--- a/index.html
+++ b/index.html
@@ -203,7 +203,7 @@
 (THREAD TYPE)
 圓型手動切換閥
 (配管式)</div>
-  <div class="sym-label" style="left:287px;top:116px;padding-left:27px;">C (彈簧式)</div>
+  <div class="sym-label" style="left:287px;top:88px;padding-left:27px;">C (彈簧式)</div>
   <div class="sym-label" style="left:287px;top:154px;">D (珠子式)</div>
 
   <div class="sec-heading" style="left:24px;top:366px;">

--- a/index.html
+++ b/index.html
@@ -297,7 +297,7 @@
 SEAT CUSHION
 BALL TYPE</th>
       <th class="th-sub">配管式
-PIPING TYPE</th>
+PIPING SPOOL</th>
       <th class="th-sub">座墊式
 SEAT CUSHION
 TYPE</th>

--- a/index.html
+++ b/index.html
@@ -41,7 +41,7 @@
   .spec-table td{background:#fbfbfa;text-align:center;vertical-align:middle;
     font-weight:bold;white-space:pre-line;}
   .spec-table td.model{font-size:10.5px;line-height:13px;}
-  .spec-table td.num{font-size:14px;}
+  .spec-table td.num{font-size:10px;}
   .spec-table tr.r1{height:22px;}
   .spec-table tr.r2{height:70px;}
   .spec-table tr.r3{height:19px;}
# # # # #
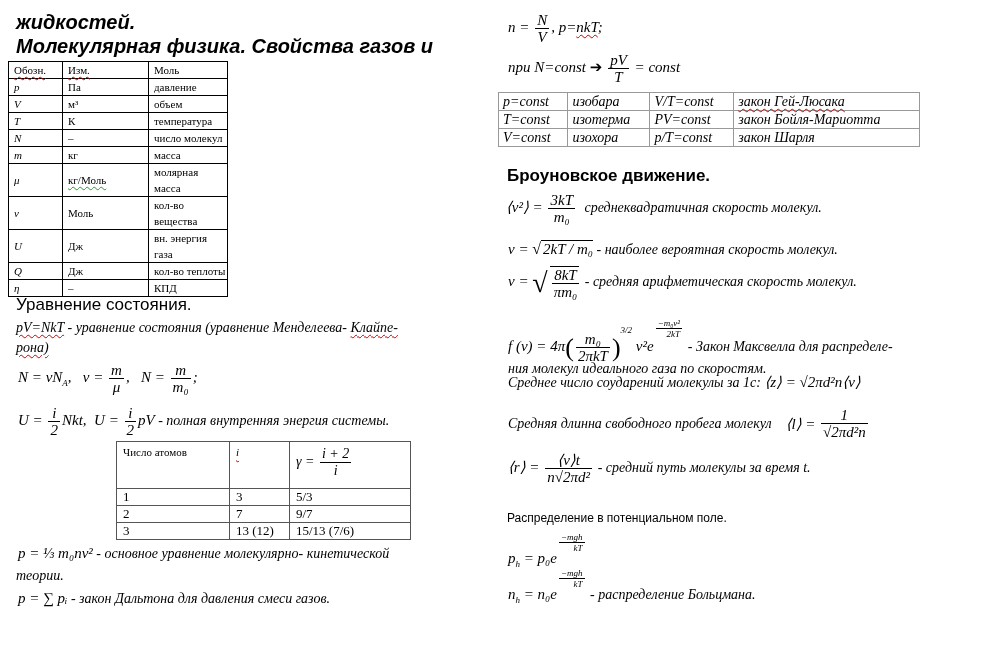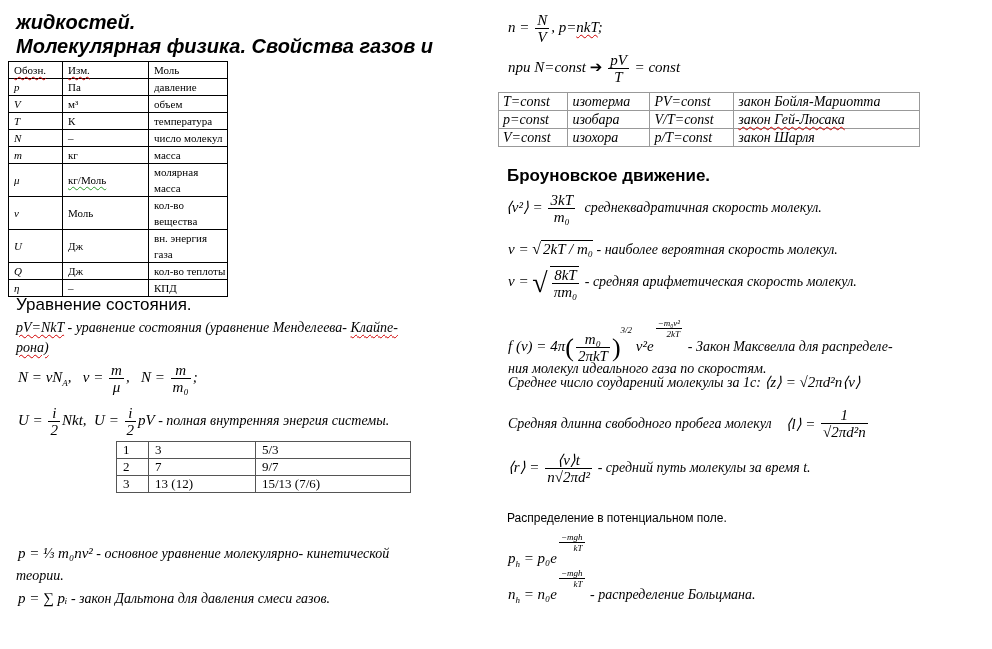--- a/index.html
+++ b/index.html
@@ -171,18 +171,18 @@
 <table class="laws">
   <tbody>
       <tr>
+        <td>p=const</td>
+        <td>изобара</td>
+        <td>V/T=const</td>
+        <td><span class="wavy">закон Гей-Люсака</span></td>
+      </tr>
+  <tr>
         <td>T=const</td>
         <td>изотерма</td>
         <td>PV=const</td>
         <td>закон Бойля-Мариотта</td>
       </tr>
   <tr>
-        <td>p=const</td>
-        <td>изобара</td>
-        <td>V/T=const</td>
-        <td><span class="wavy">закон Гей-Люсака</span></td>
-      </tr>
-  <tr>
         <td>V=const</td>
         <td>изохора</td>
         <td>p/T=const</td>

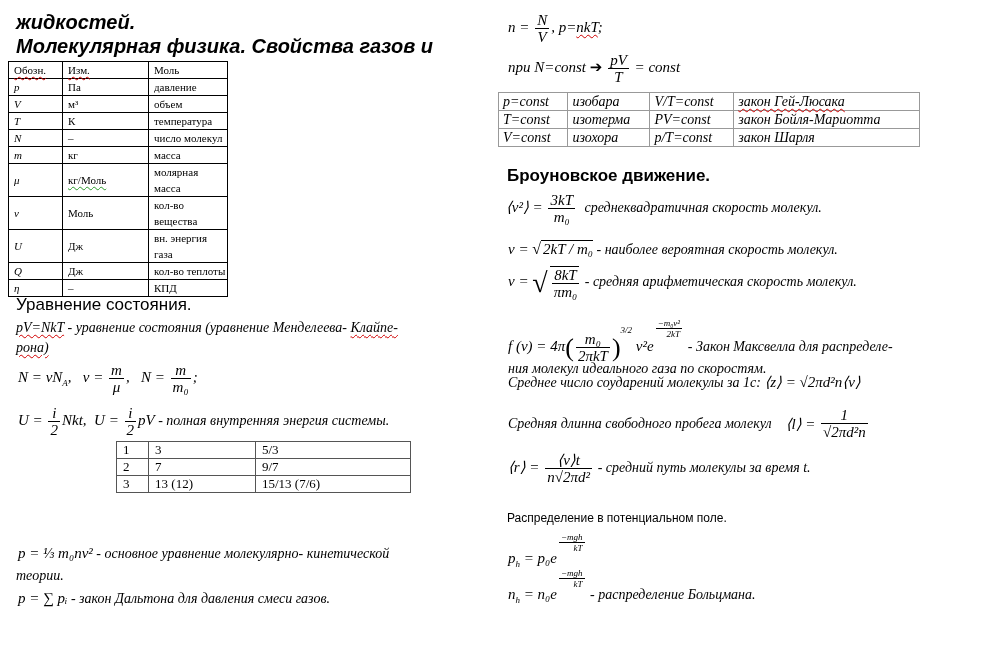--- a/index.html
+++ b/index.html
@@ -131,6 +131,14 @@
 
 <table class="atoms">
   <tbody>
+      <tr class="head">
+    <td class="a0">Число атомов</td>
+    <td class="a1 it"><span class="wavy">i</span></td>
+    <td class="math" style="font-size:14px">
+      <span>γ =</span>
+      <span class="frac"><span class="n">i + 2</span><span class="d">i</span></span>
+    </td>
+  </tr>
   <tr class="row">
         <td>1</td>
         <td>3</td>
# # # # #
Instructions to follow: Using the records above, copy every line that has the word "spec" in it.

Exercise solution:
   .spec-table td{background:#fbfbfa;text-align:center;vertical-align:middle;
   .spec-table td.model{font-size:10.5px;line-height:13px;}
-  .spec-table td.num{font-size:14px;}
+  .spec-table td.num{font-size:10px;}
   .spec-table tr.r1{height:22px;}
   .spec-table tr.r2{height:70px;}
   .spec-table tr.r3{height:19px;}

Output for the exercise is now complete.